Armed with the knowledge and skills of rapid prototyping, you are now able to create exciting new applications to realize your unique ideas quickly.
We developed a music player in Chapter 4, Automatic Code Generation, and motion detection via the IR sensor in Chapter 5, Digital I/O and Serial Communication. We can now try combining them together to give verbal alarms when a motion is detected. If we have multiple IR sensors in different rooms, we may have the BeagleBoard speak out to tell us in which room a motion is detected.
In Chapter 5, Digital I/O and Serial Communication, we learned how to control a digital I/O, and in Chapter 6, Voice Recognition, we learned how to switch on
the user LED on a BeagleBoard by voice recognition. Controlling an LED was easy enough, but a table lamp requires high currents and voltages. With the extension board xM-Trainer (as shown in Chapter 5, Digital I/O and Serial Communication), we can build an additional power control circuit that controls high currents and voltages (that is, 230 V main supply to the table lamp) through a low voltage signal (that is, the GPIO output). Building such a power control switch is demonstrated at www.sparkfun.com/tutorials/119. The core of the switch is a silicon-controlled switch (SCS, or referred to as thyristor) or a relay. A good introduction to relays can be found at www.electronics-tutorials.ws/io/io_5.html, and you can buy a cheap single-channel relay for power control on sparkfun. Then replacing the LED block with a GPIO Write block in our voice recognition example, and connecting the GPIO to your power control switch, you will get a voice-controlled light switch.
Another application of the voice recognition system we developed in Chapter 6, Voice Recognition is speaker identification. This provides us with the technology to make a voice authentication system. The core of voice processing is almost ready; what you need is a better user interface for training and device controlling (for example, a magnetic switch controlling a door).
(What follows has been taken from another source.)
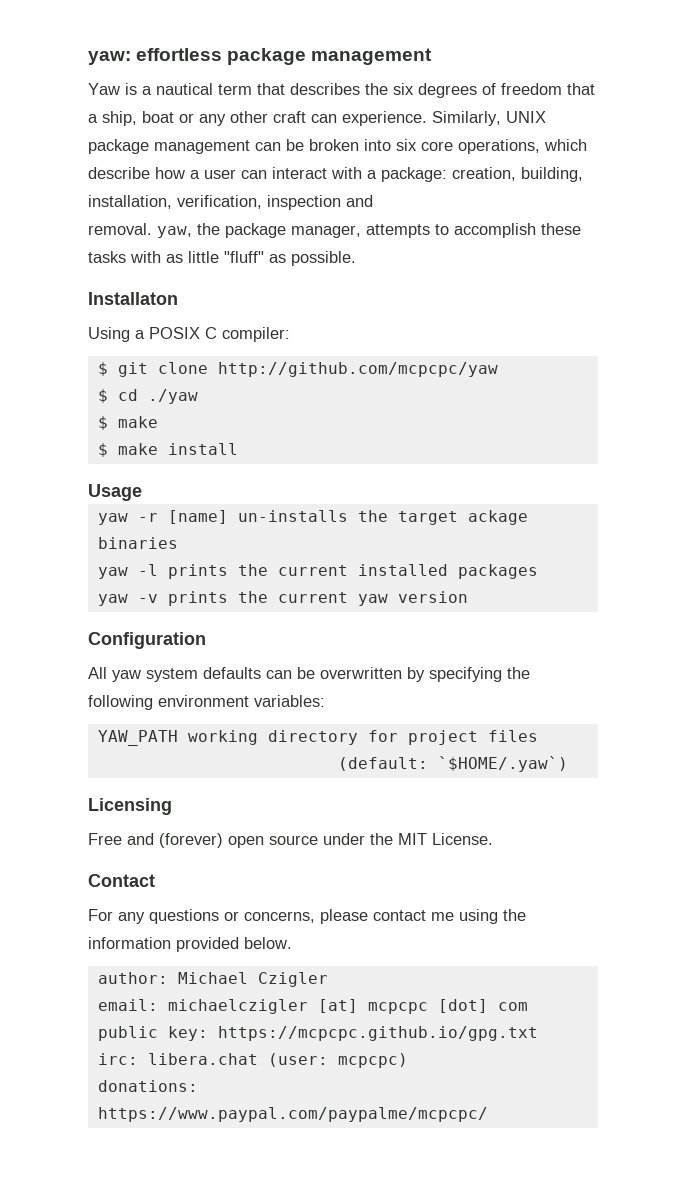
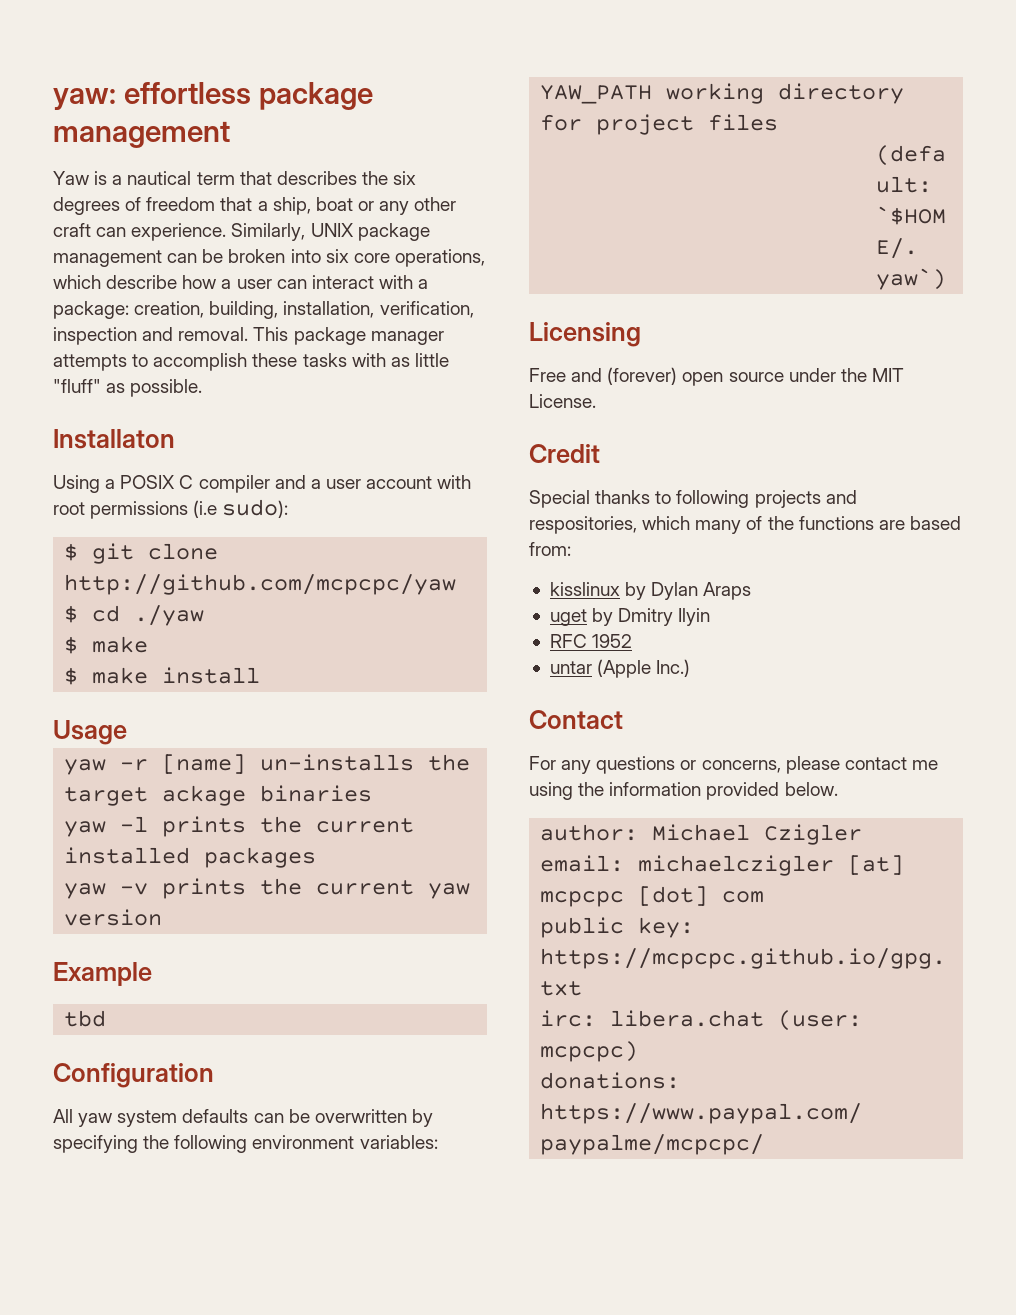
[88,223,361,238] // removal. yaw, the package manager, -> [178,327,444,345] removal. This package manager
[222,327,290,342] compiler: -> [198,475,472,493] [53,499,289,519] compiler and a user account with root permissions (i.e sudo):
(468, 597) none -> [53,962,152,986] [64,1010,107,1027] // Example // tbd
(493, 839) none -> [529,444,600,463] [529,490,857,508] [529,516,961,534] [529,542,571,556] [549,582,752,600] [549,608,711,626] [549,634,633,648] [549,659,691,678] // Credit // Special thanks to following projects and respositories, which many of the functions are based from: // kisslinux by Dylan Araps // uget by Dmitry Ilyin // RFC 1952 // untar (Apple Inc.)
Using voice biometrics to authenticate a person through natural voice patterns, not robotic PINs, passwords, and questions is a brand new user experience.
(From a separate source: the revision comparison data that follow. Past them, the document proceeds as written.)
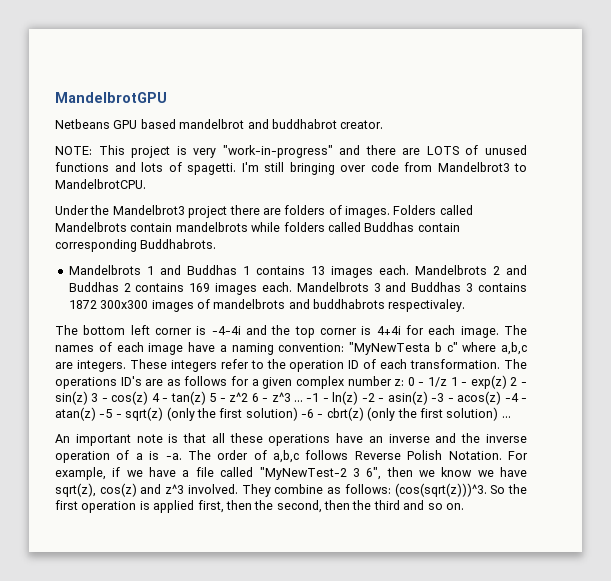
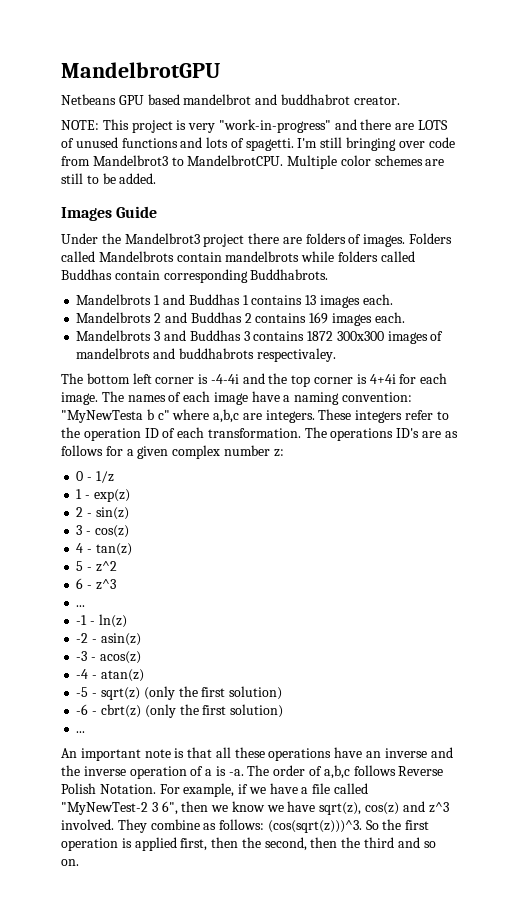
(146, 184) none -> [287,155,445,169] [61,173,157,184] [61,206,158,221] Multiple color schemes are still to be added. // Images Guide
(409, 270) none -> (393, 299) //
(292, 287) none -> (405, 317) //
(405, 382) none -> (284, 453) //
(447, 382) none -> (114, 477) //
(507, 382) none -> (130, 495) //
(88, 398) none -> (129, 513) //
(149, 398) none -> (129, 531) //
(206, 398) none -> (132, 549) //
(249, 397) none -> (117, 566) //
[293,400,303,402] ... -> [76,605,86,607] // ... //
(359, 398) none -> (127, 621) //
(428, 398) none -> (141, 639) //
(502, 398) none -> (141, 657) //
(96, 414) none -> (144, 675) //
(298, 414) none -> (283, 693) //
(499, 414) none -> (284, 711) //

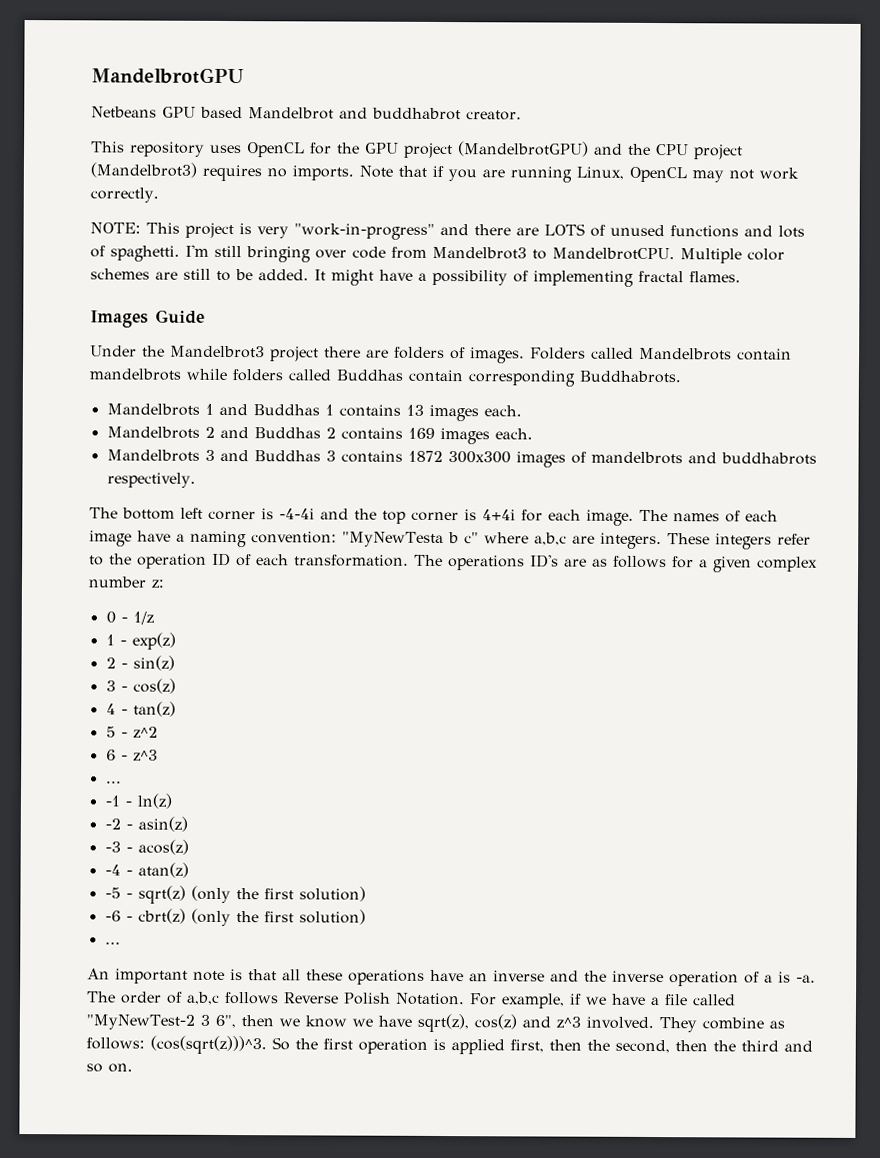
[183,94,252,105] mandelbrot -> [248,107,334,120] Mandelbrot
(400, 100) none -> [91,141,743,160] [90,162,799,183] [90,187,159,203] // This repository uses OpenCL for the GPU project (MandelbrotGPU) and the CPU project (Mandelbrot3) requires no imports. Note that if you are running Linux, OpenCL may not work correctly.
[245,138,294,151] spagetti. -> [110,245,180,262] spaghetti.
(157, 178) none -> [314,269,741,287] It might have a possibility of implementing fractal flames.
[256,348,336,362] respectivaley. -> [106,472,196,488] respectively.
For advanced image processing, tracking a ball (such as the Hawk-Eye system used in cricket, tennis, football, and so on) is an interesting task to start with. Hawk-Eye is an advanced commercial system for 3D tracking. It is too complicated and expensive, but we can start with a simple 2D ball tracking. We may find a lot of video processing algorithms at MATLAB File Exchange (www.mathworks.com/matlabcentral/fileexchange/) for free, and you can evaluate their performances using real hardware. A good example is the Kalman Filter demo for Ball Tracking (www.mathworks.com/matlabcentral/fileexchange/42257-kalman-filter-demo-for-ball-tracking). The demo of C code generation for a MATLAB Kalman Filtering Algorithm (www.mathworks.com/help/coder/examples/c-code-generation-for-a-matlab-kalman-filtering-algorithm.html?prodcode=ME&language=en) would be helpful for implementing the Kalman filter on a BeagleBoard.
Other interesting video applications of object tracking would be hand tracking and gesture control. Hewlett-Packard recently introduced a laptop with a built-in sensor that lets users control the onscreen action with hand gestures. You may create your own gesture control for your BeagleBoard. The Virtual Touch Screen project and American Sign Language Detection using PCA and LDA are freely available on MATLAB File Exchange. By integrating the source code of the aforementioned projects into your BeagleBoard rapid prototyping project, it is much easier and quicker to have your own gesture control system on your BeagleBoard.